* Your objective
Using the records below, transcribe word for word the stretch from the line that contains "[177,392,208,401] close ->" through the line that contains "(219, 936) none", both end lines included, and nothing else.

* Records for the task
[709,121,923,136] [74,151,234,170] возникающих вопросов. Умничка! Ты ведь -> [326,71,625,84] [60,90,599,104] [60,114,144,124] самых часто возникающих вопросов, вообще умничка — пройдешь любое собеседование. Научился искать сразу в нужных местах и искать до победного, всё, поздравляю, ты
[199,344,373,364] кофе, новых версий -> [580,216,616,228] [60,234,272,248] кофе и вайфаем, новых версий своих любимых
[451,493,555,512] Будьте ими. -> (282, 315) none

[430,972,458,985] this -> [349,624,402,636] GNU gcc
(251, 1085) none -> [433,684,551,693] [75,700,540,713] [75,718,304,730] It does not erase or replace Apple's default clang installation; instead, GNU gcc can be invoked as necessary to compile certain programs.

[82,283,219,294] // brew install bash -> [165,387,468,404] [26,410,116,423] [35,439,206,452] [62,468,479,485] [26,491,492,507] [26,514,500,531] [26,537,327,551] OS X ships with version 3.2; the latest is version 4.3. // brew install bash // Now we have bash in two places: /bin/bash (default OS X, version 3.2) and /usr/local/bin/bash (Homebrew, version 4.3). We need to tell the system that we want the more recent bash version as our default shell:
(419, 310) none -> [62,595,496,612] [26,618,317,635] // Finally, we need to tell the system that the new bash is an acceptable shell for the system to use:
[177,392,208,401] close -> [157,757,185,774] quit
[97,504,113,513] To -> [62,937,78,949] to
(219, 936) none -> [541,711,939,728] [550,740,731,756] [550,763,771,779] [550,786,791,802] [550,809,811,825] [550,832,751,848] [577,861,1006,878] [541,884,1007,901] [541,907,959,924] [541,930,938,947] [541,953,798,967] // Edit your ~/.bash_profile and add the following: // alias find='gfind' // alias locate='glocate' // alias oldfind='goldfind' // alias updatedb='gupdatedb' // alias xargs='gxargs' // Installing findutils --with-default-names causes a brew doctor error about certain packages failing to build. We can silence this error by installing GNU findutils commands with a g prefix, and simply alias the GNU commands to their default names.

...

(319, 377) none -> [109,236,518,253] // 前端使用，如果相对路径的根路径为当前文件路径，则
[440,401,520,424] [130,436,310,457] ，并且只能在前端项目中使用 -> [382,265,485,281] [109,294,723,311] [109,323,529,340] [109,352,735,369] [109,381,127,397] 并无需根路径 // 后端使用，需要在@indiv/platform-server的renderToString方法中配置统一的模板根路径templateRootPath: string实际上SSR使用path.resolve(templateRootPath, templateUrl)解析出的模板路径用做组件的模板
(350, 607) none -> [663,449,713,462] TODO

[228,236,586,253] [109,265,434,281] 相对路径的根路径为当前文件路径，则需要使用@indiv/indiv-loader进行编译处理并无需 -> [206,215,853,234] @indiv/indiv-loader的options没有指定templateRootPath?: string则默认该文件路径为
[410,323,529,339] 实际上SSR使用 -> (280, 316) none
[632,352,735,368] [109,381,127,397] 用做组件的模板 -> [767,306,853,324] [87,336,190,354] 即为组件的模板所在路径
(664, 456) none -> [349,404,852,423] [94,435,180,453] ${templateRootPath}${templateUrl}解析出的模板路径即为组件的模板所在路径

* * *

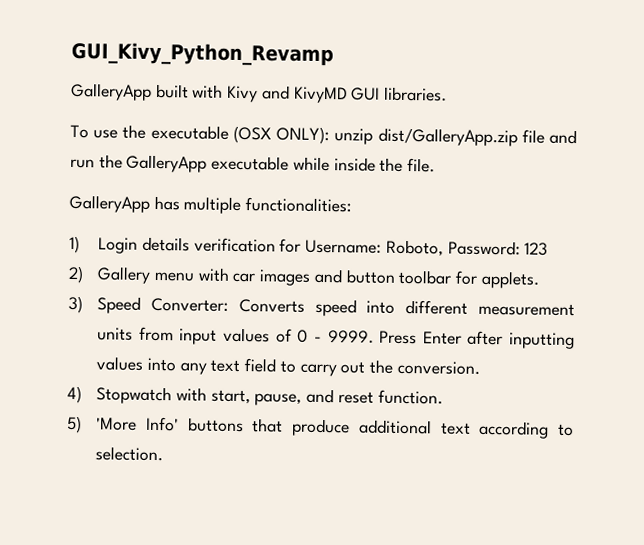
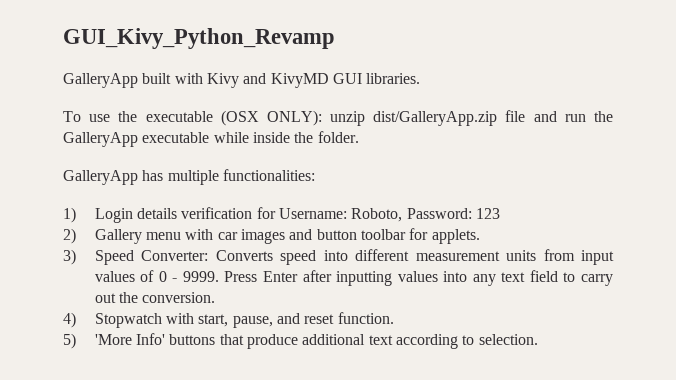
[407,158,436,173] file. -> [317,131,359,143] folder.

* Answer to this problem
[177,392,208,401] close -> [157,757,185,774] quit
[97,504,113,513] To -> [62,937,78,949] to
(219, 936) none -> [541,711,939,728] [550,740,731,756] [550,763,771,779] [550,786,791,802] [550,809,811,825] [550,832,751,848] [577,861,1006,878] [541,884,1007,901] [541,907,959,924] [541,930,938,947] [541,953,798,967] // Edit your ~/.bash_profile and add the following: // alias find='gfind' // alias locate='glocate' // alias oldfind='goldfind' // alias updatedb='gupdatedb' // alias xargs='gxargs' // Installing findutils --with-default-names causes a brew doctor error about certain packages failing to build. We can silence this error by installing GNU findutils commands with a g prefix, and simply alias the GNU commands to their default names.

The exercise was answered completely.